Where does this fortitude come from? Not because they expect physical reward in this world, not even for the reward in the world to come. They do not do this because they recognize the loftiness of martyrdom — they do not even know what the term means! The only thing which motivates them is the knowledge that they are Jews.

For this reason alone, they circumcise themselves, despite the tremendous danger involved; this reason alone motivates them also in all aspects of their observance of Torah.

Now, when these acts of martyrdom are described to Jews in democratic lands, on this side of the Iron Curtain, where they have all the opportunities to live free as Jews, they will be impressed, and as a result they will increase their observance of all aspects of Torah and mitzvos.

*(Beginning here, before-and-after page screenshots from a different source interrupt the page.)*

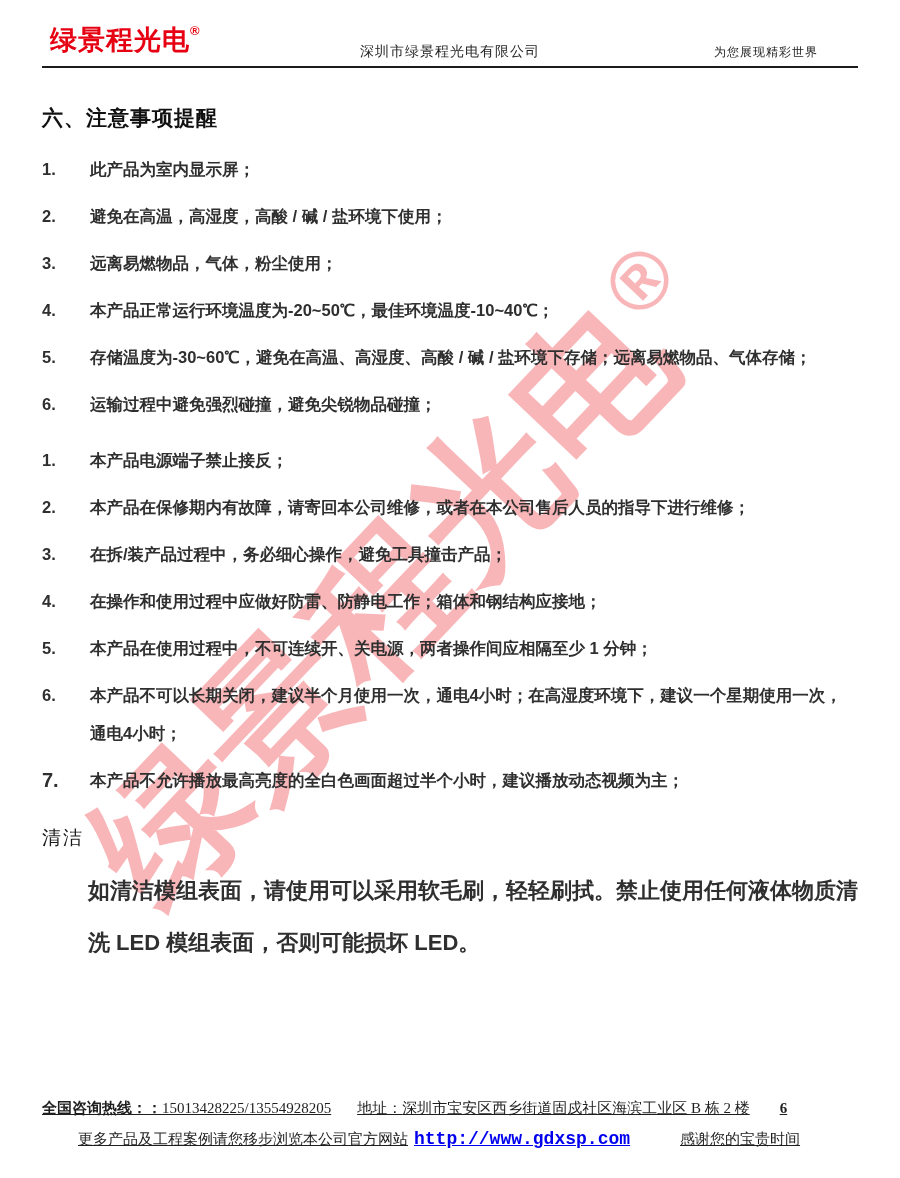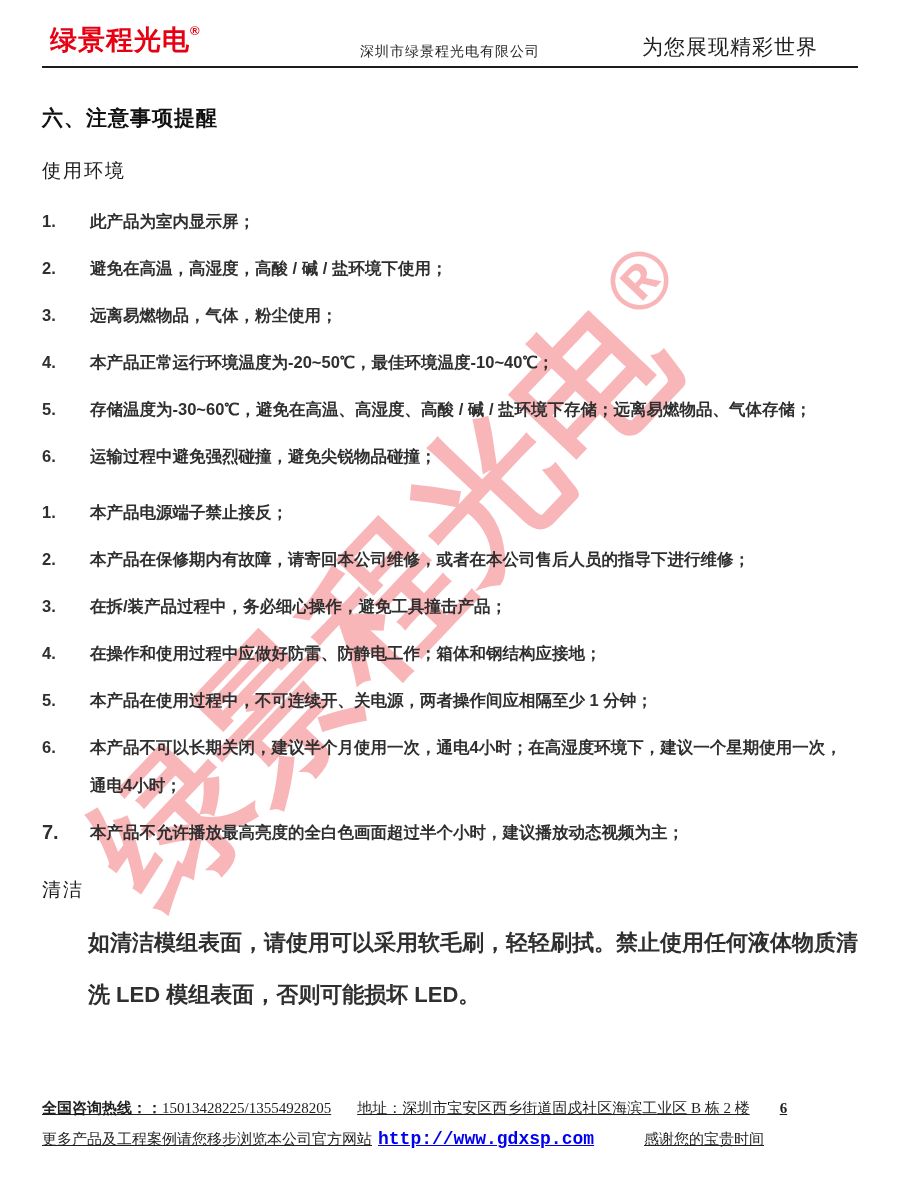--- a/index.html
+++ b/index.html
@@ -32,21 +32,21 @@
     letter-spacing:1px;
   }
   .logo sup{font-size:13px;vertical-align:14px;letter-spacing:0;}
   .company{
     position:absolute;left:50%;transform:translateX(-50%);bottom:5px;
     font-family:"Liberation Serif",serif;font-size:14px;color:#1f1f1f;
     letter-spacing:1px;
   }
   .slogan{
     position:absolute;right:40px;bottom:5px;
-    font-family:"Liberation Serif",serif;font-size:21px;color:#1f1f1f;
+    font-family:"Liberation Serif",serif;font-size:12px;color:#1f1f1f;
     letter-spacing:1px;
   }
 
   
   .doc-title{
     margin:36px 0 0 0;
     font-family:"Liberation Serif",serif;font-weight:bold;
     font-size:21px;color:#111;letter-spacing:1px;
   }
   .sec-heading{
@@ -63,21 +63,21 @@
     margin-top:14px;padding-left:46px;max-width:790px;
     font-size:22px;font-weight:600;line-height:52px;
   }
 
   
   .footer{
     position:absolute;left:42px;right:30px;top:1094px;z-index:1;
     font-family:"Liberation Serif",serif;font-size:15px;color:#1f1f1f;text-decoration:underline;
   }
   .footer-line1{line-height:28px;}
-  .footer-line2{line-height:34px;}
+  .footer-line2{line-height:34px;margin-left:36px;}
   .hotline-label{font-weight:bold;}
   .addr-label{margin-left:26px;}
   .page-num{margin-left:30px;font-weight:bold;}
   .site-link{
     font-family:"Liberation Mono",monospace;font-size:18px;
     color:#0000ee;text-decoration:underline;margin:0 6px;font-weight:bold;
   }
   .thanks{margin-left:44px;}
 </style>
 </head>
@@ -94,21 +94,20 @@
     <div class="header">
       <div class="logo">
         <span>绿景程光电</span><sup>®</sup>
       </div>
       <div class="company">深圳市绿景程光电有限公司</div>
       <div class="slogan">为您展现精彩世界</div>
     </div>
 
     <div class="doc-title">六、注意事项提醒</div>
 
-    <div class="sec-heading">使用环境</div>
     <div class="list">
       <div class="row">
         <span class="num">1.</span>
         <span class="txt">此产品为室内显示屏；</span>
       </div>
       <div class="row">
         <span class="num">2.</span>
         <span class="txt">避免在高温，高湿度，高酸 / 碱 / 盐环境下使用；</span>
       </div>
       <div class="row">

In truth, this is the best way to encourage a Jew to increase his observance. When you tell a Jew about the sacrifice of Jews behind the Iron Curtain, for all aspects of Yiddishkeit, he becomes ashamed to think or say that it is too hard to forego a little extra profit of working on Shabbos.

Can he say that it is too hard to set aside an hour for study? How difficult can it be, when you compare it to the dangers and difficulties of those Jews who live as Jews with real self-sacrifice behind the Iron Curtain?

Thus, when we speak of extending help to the Jews behind the Iron Curtain, we must recognize that we are getting the true help from them. Their life and suffering teaches us how to live as Jews.

We do not want that this “grant” which we receive from them will be “Bread of Shame,” so we must help them in return. But we must remember that they are giving us more than we give them. What is 10, 18, 100 thousand dollars, compared to the good influence we receive from them in serving G‑d with dedication, altruism and self-sacrifice?

And what is all the money in the world worth, compared with saving the life of a Jew?!